凌啸岳的心猛地一沉,瞳孔骤然微缩。他没有立刻去看后视镜,而是保持着正常的驾驶姿态,左手看似随意地调整了一下收音机的旋钮,右手却在方向盘上微微发力。“吱呀”一声轻响,方向盘轻轻一打,车子灵活地拐进了一条狭窄湿滑的巷子。通过车内后视镜,他清楚地看到那辆灰色轿车在巷口迟疑了片刻,车头微微探入,似乎在权衡利弊,最终还是缓缓停在了巷口,没有跟进来。
“甩掉了?”沈安娜的声音依旧平静,听不出太多情绪,但紧握着皮箱提手的手指,却泄露了她内心的紧张。
“未必。”凌啸岳淡淡回应,语气中带着一丝不容置疑的冷静。他的大脑在飞速运转,分析着各种可能性:“可能是诱饵,故意暴露,引我们警觉,让我们以为已经摆脱,从而放松警惕,好让真正的尾巴跟上;也可能只是外围的监视哨,确认我们的大致方向,他们真正的主力,或许在前面等着我们。我们得尽快回安全屋,不能在这里多做停留。”

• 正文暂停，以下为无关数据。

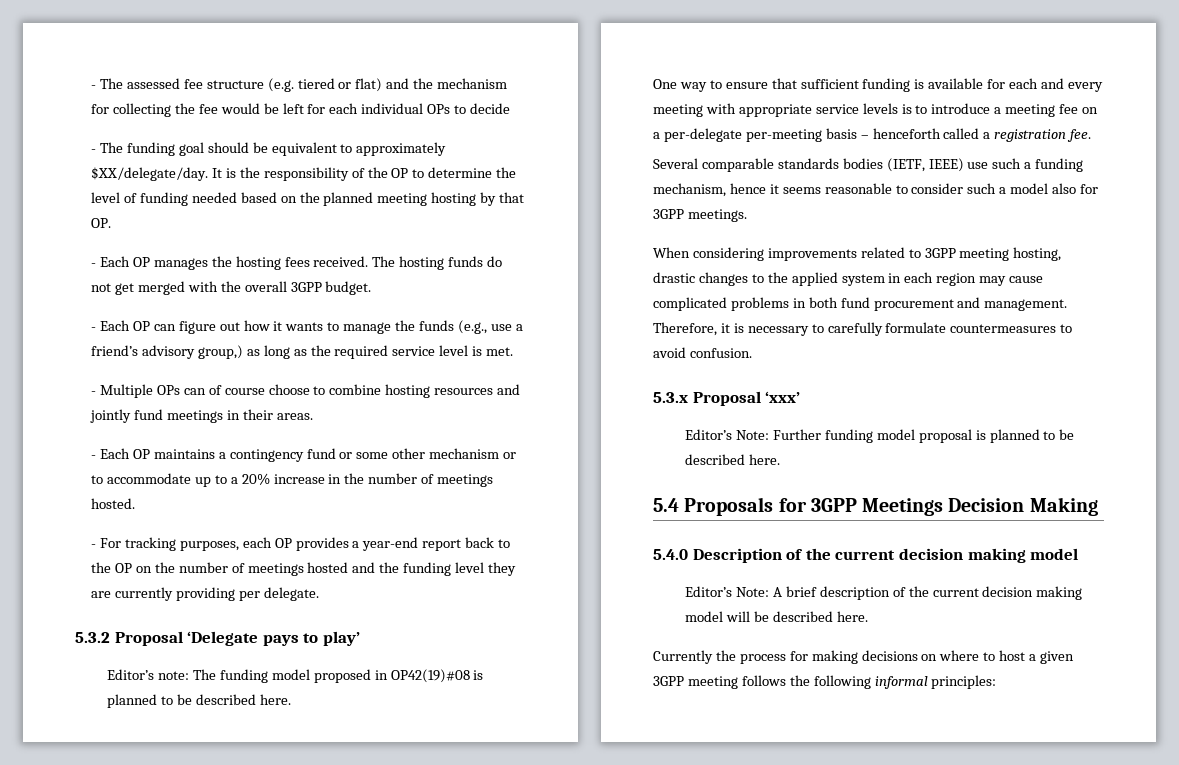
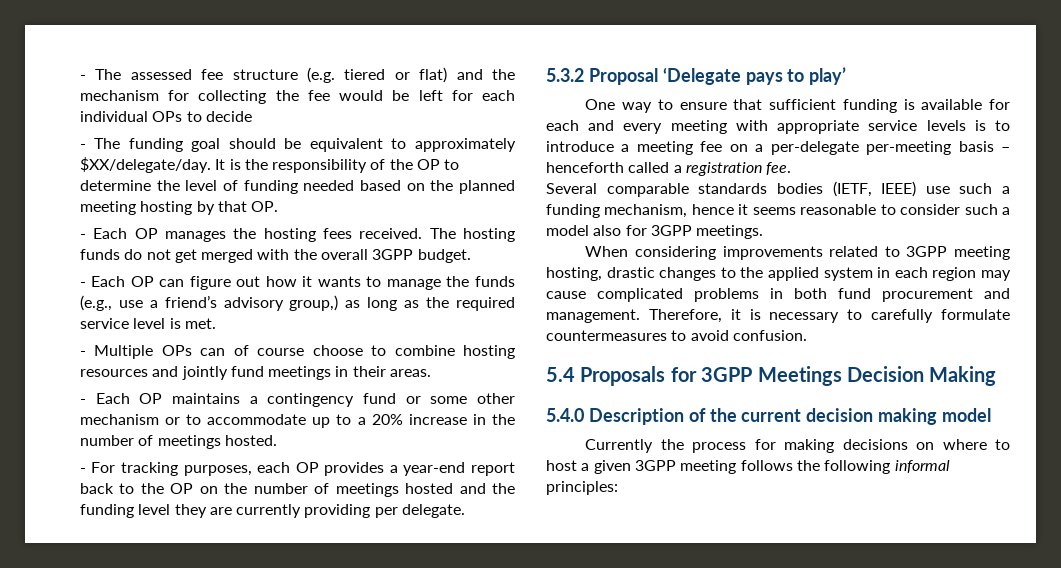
- Editor’s note: The funding model proposed in OP42(19)#08 is planned to be described here.
- 5.3.x Proposal ‘xxx’
- Editor’s Note: Further funding model proposal is planned to be described here.
- Editor’s Note: A brief description of the current decision making model will be described here.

车子在迷宫般的巷子里七拐八绕,轮胎碾过积水,溅起一片片水花。凌啸岳凭借着对这一带地形的熟悉,专挑那些狭窄、复杂、岔路多的地方穿行,每一次转弯都干净利落,如同一个经验丰富的猎手在摆脱追踪。最终,福特轿车悄无声息地停在了一处不起眼的修表店门口。店铺的招牌“精工修表”四个字,在雨水的冲刷下显得有些斑驳褪色。凌啸岳没有立刻下车,而是伏低身体,透过布满水汽的车窗,仔细观察了街道两端和对面的屋顶,确认没有可疑的人影,也没有反光的镜片在暗中窥视后,才对沈安娜做了个“安全”的手势,示意她下车。两人一前一后,保持着几步的距离,装作互不相识的顾客,快步走进店里。门上的铜铃被推开时,发出一串清脆悦耳的响声,在这寂静的雨巷中显得格外突兀,却又带着一种奇异的异常感,足以麻痹任何潜在的监视者。
“修表?”柜台后,一位头发花白的老者抬起头,鼻梁上架着一副厚厚的老花镜,镜片后的目光却锐利如鹰,仿佛能穿透这雨幕和人心。他正是地下党在重庆的重要负责人之一,老方。平日里,他就是这位沉默寡言、手艺精湛的修表匠,此刻,他飞快地与凌啸岳和沈安娜交换了一个眼神——那眼神中,有询问,有确认,更有一丝不易察觉的关切与凝重。